Mode of delivery (face to face, distance learning, hybrid learning)
Face-to-face course
Additional information:
The course is structured into face-to-face lectures and computer labs.
Course materials and recommended or required readings
The recommended textbook is:
Quantitative Risk Management: Concepts, Techniques and Tools - Revised Edition Alexander J. McNeil, Rüdiger Frey, and Paul Embrechts Series: Princeton Series in Finance
Exam(s) in session
January exam session
- In-person
written exam ( open-ended questions ) AND oral exam
August-September exam session
- In-person
written exam ( open-ended questions ) AND oral exam
Written work / report
Further information:
Depending on the number of participants, the final grade will be determined by
- either a final written exam in January, mixing up practical exercises and theoretical questions,
- or a group assignment to be presented at the end of the semester, over the same content.

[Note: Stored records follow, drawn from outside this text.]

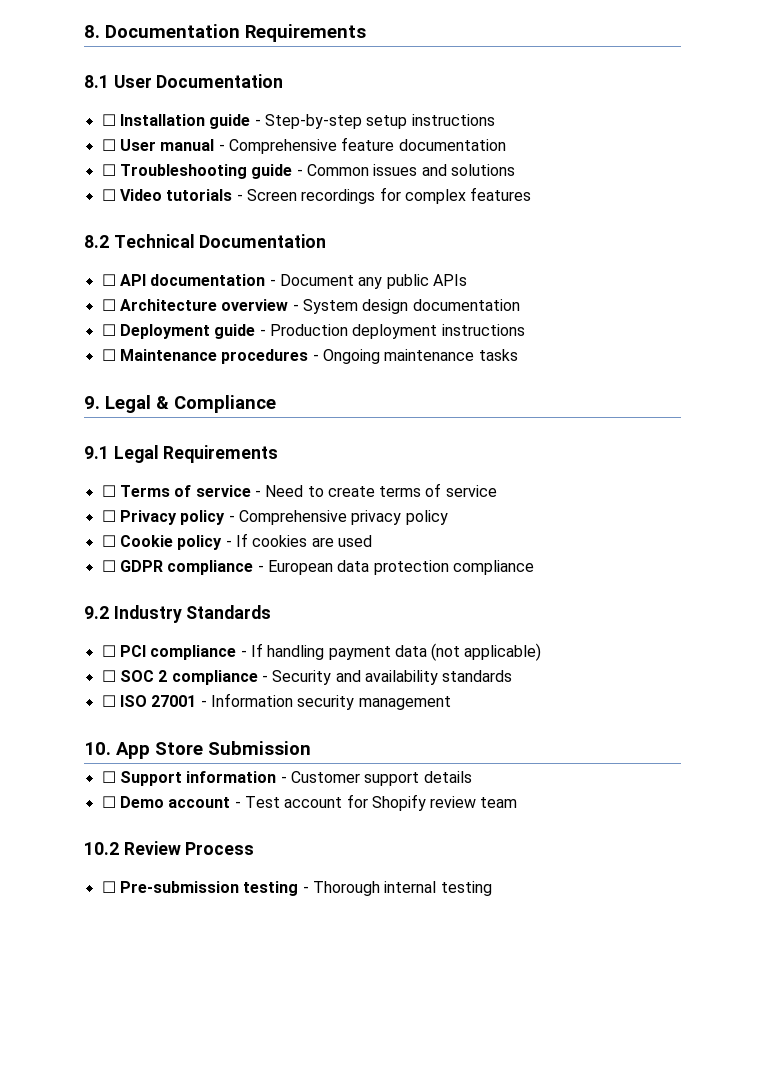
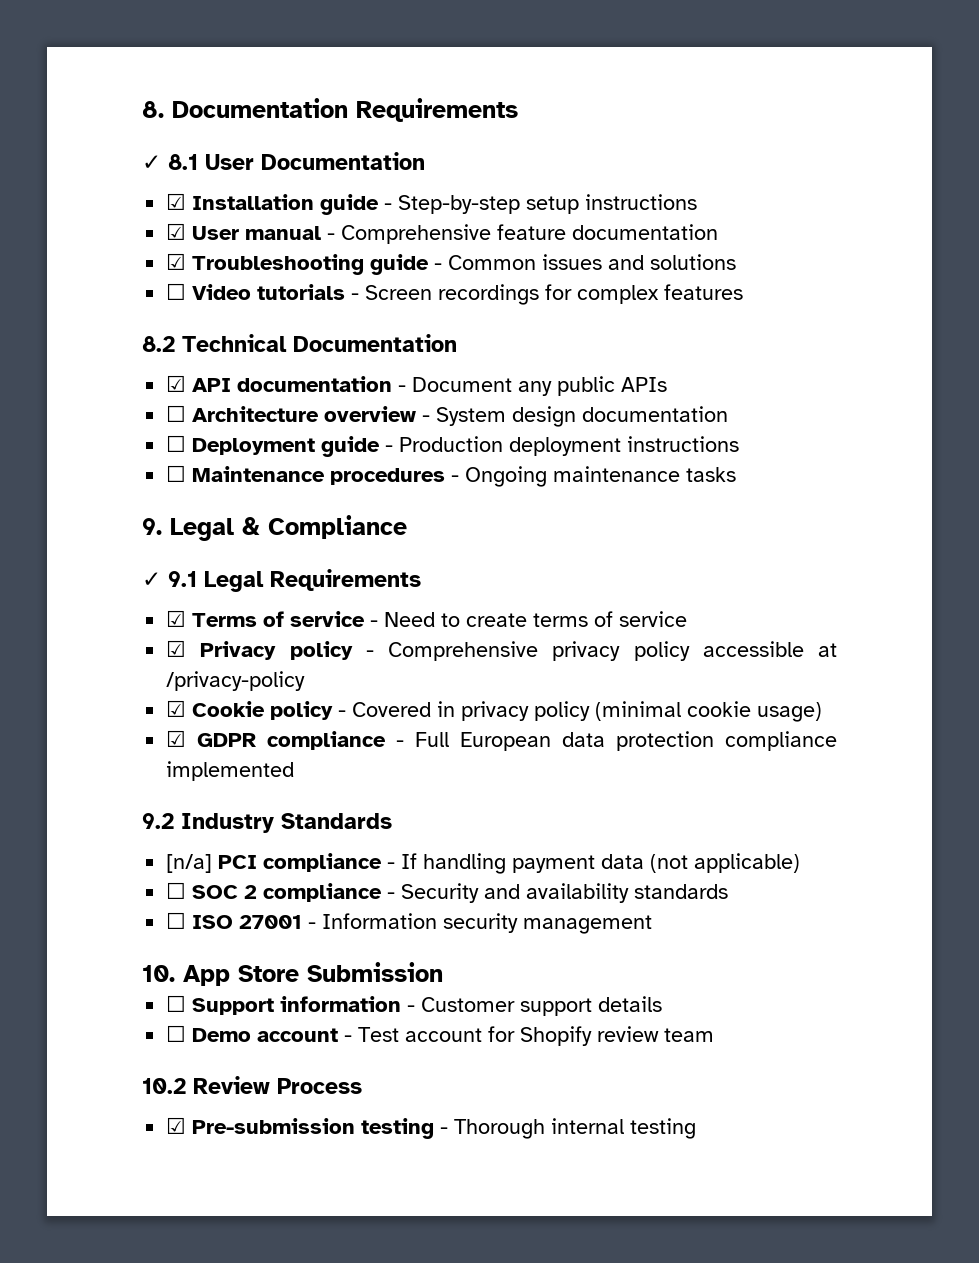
- 8.1 User Documentation
+ ✓ 8.1 User Documentation
- ☐ Installation guide - Step-by-step setup instructions
+ ☑ Installation guide - Step-by-step setup instructions
- ☐ User manual - Comprehensive feature documentation
+ ☑ User manual - Comprehensive feature documentation
- ☐ Troubleshooting guide - Common issues and solutions
+ ☑ Troubleshooting guide - Common issues and solutions
- ☐ API documentation - Document any public APIs
+ ☑ API documentation - Document any public APIs
- 9.1 Legal Requirements
+ ✓ 9.1 Legal Requirements
- ☐ Terms of service - Need to create terms of service
+ ☑ Terms of service - Need to create terms of service
- ☐ Privacy policy - Comprehensive privacy policy
- ☐ Cookie policy - If cookies are used
- ☐ GDPR compliance - European data protection compliance
+ ☑ Privacy policy - Comprehensive privacy policy accessible at /privacy-policy
+ ☑ Cookie policy - Covered in privacy policy (minimal cookie usage)
+ ☑ GDPR compliance - Full European data protection compliance implemented
- ☐ PCI compliance - If handling payment data (not applicable)
+ [n/a] PCI compliance - If handling payment data (not applicable)
- ☐ Pre-submission testing - Thorough internal testing
+ ☑ Pre-submission testing - Thorough internal testing

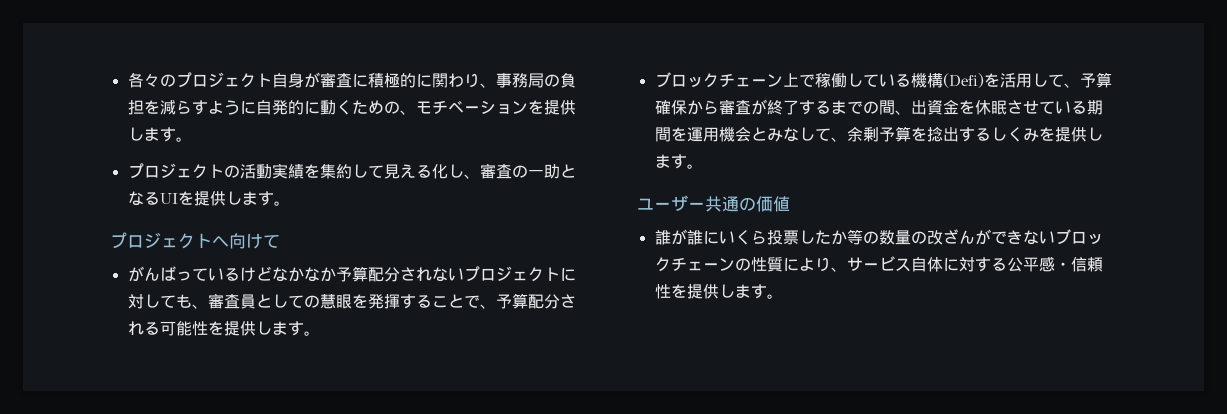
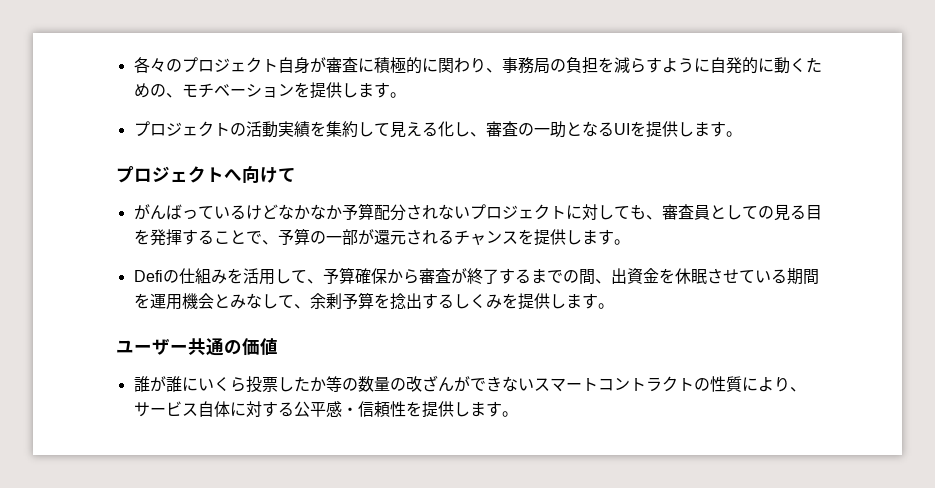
- がんばっているけどなかなか予算配分されないプロジェクトに対しても、審査員としての慧眼を発揮することで、予算配分される可能性を提供します。
- ブロックチェーン上で稼働している機構(Defi)を活用して、予算確保から審査が終了するまでの間、出資金を休眠させている期間を運用機会とみなして、余剰予算を捻出するしくみを提供します。
+ がんばっているけどなかなか予算配分されないプロジェクトに対しても、審査員としての見る目を発揮することで、予算の一部が還元されるチャンスを提供します。
+ Defiの仕組みを活用して、予算確保から審査が終了するまでの間、出資金を休眠させている期間を運用機会とみなして、余剰予算を捻出するしくみを提供します。
- 誰が誰にいくら投票したか等の数量の改ざんができないブロックチェーンの性質により、サービス自体に対する公平感・信頼性を提供します。
+ 誰が誰にいくら投票したか等の数量の改ざんができないスマートコントラクトの性質により、サービス自体に対する公平感・信頼性を提供します。

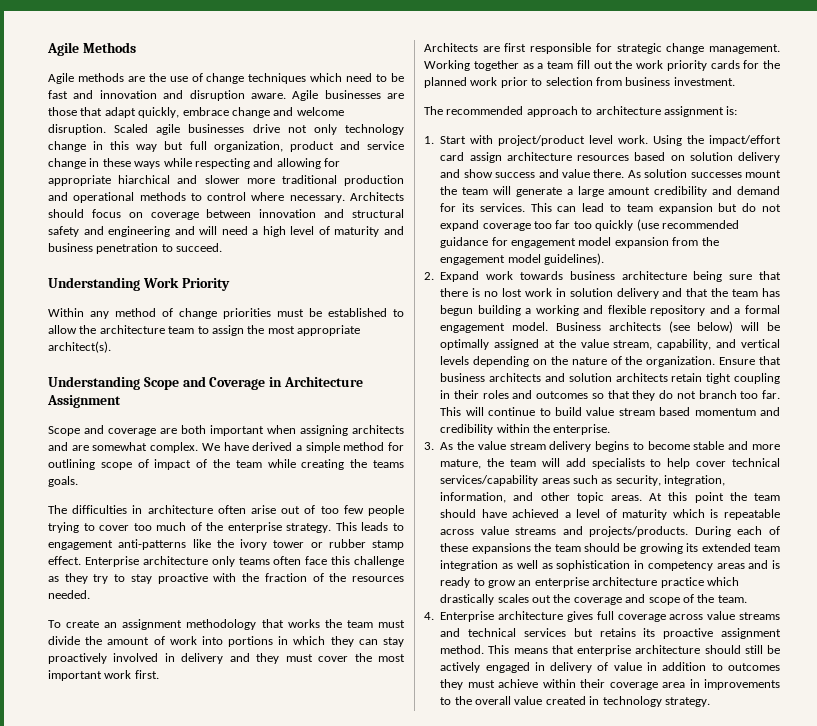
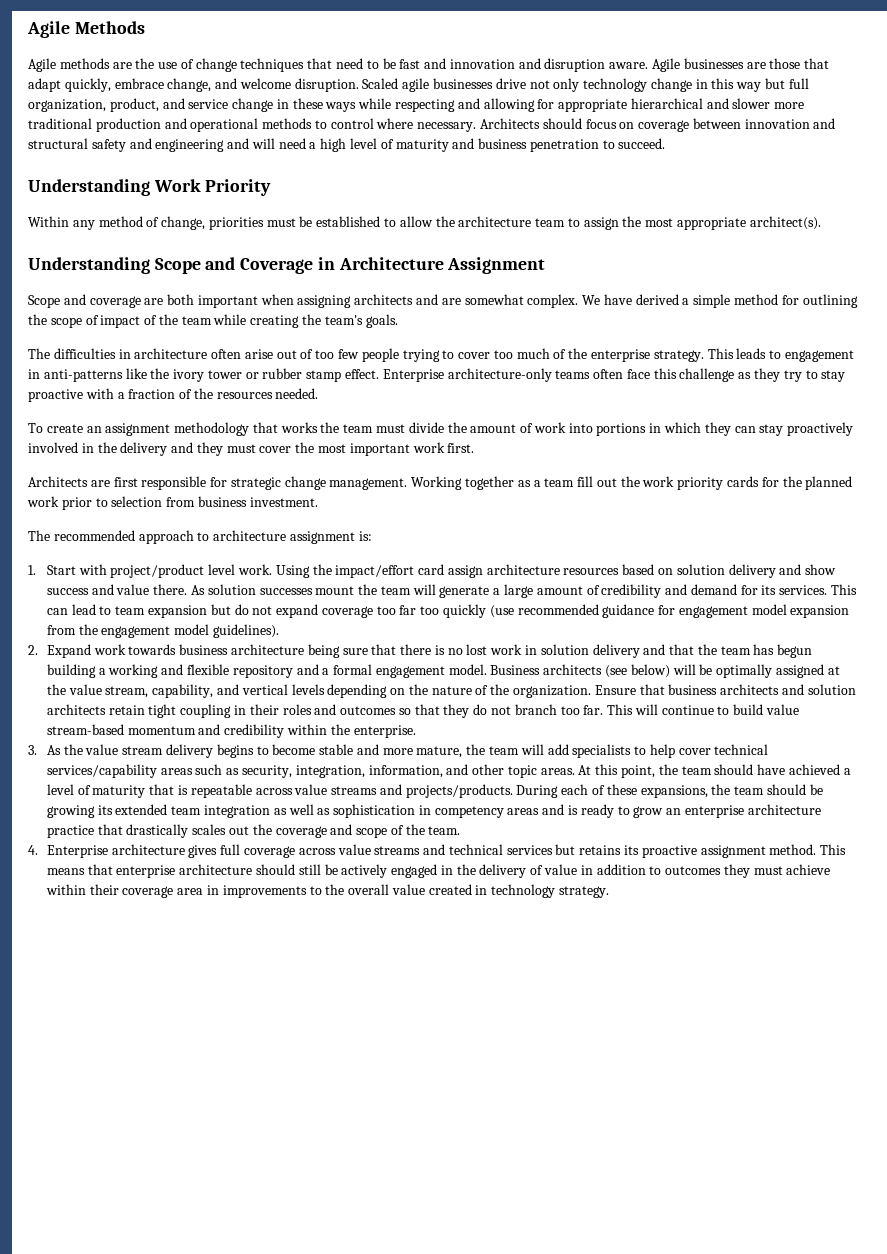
- Agile methods are the use of change techniques which need to be fast and innovation and disruption aware.
+ Agile methods are the use of change techniques that need to be fast and innovation and disruption aware.
- Agile businesses are those that adapt quickly, embrace change and welcome disruption.
+ Agile businesses are those that adapt quickly, embrace change, and welcome disruption.
- Scaled agile businesses drive not only technology change in this way but full organization, product and service change in these ways while respecting and allowing for appropriate hiarchical and slower more traditional production and operational methods to control where necessary.
+ Scaled agile businesses drive not only technology change in this way but full organization, product, and service change in these ways while respecting and allowing for appropriate hierarchical and slower more traditional production and operational methods to control where necessary.
- Within any method of change priorities must be established to allow the architecture team to assign the most appropriate architect(s).
+ Within any method of change, priorities must be established to allow the architecture team to assign the most appropriate architect(s).
- We have derived a simple method for outlining scope of impact of the team while creating the teams goals.
+ We have derived a simple method for outlining the scope of impact of the team while creating the team's goals.
- This leads to engagement anti-patterns like the ivory tower or rubber stamp effect.
+ This leads to engagement in anti-patterns like the ivory tower or rubber stamp effect.
- Enterprise architecture only teams often face this challenge as they try to stay proactive with the fraction of the resources needed.
+ Enterprise architecture-only teams often face this challenge as they try to stay proactive with a fraction of the resources needed.
- To create an assignment methodology that works the team must divide the amount of work into portions in which they can stay proactively involved in delivery and they must cover the most important work first.
+ To create an assignment methodology that works the team must divide the amount of work into portions in which they can stay proactively involved in the delivery and they must cover the most important work first.
- As solution successes mount the team will generate a large amount credibility and demand for its services.
+ As solution successes mount the team will generate a large amount of credibility and demand for its services.
- This will continue to build value stream based momentum and credibility within the enterprise.
+ This will continue to build value stream-based momentum and credibility within the enterprise.
- At this point the team should have achieved a level of maturity which is repeatable across value streams and projects/products.
+ At this point, the team should have achieved a level of maturity that is repeatable across value streams and projects/products.
- During each of these expansions the team should be growing its extended team integration as well as sophistication in competency areas and is ready to grow an enterprise architecture practice which drastically scales out the coverage and scope of the team.
+ During each of these expansions, the team should be growing its extended team integration as well as sophistication in competency areas and is ready to grow an enterprise architecture practice that drastically scales out the coverage and scope of the team.
- This means that enterprise architecture should still be actively engaged in delivery of value in addition to outcomes they must achieve within their coverage area in improvements to the overall value created in technology strategy.
+ This means that enterprise architecture should still be actively engaged in the delivery of value in addition to outcomes they must achieve within their coverage area in improvements to the overall value created in technology strategy.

Exact evaluation modalities will be presented at the beginning of the course.
The second session is an oral exam with preparation time. This exam counts for 100% of the final grade (no transfer of the grade for the group work from one session to the other).
Work placement(s)
none
Organisational remarks and main changes to the course
Contacts
Main lecturer: Prof. J. Hambuckers
Teaching assistant: P. Hubner
Association of one or more MOOCs
Items online
online notes
The core materials for the course consist of the required textbook readings. Lecture notes will be available on the course web page (on lol@). Other items such as problem sets will also be available on the course web page. Some additional readings on materials related to the course over the term may be provided throughout the course via the course web page.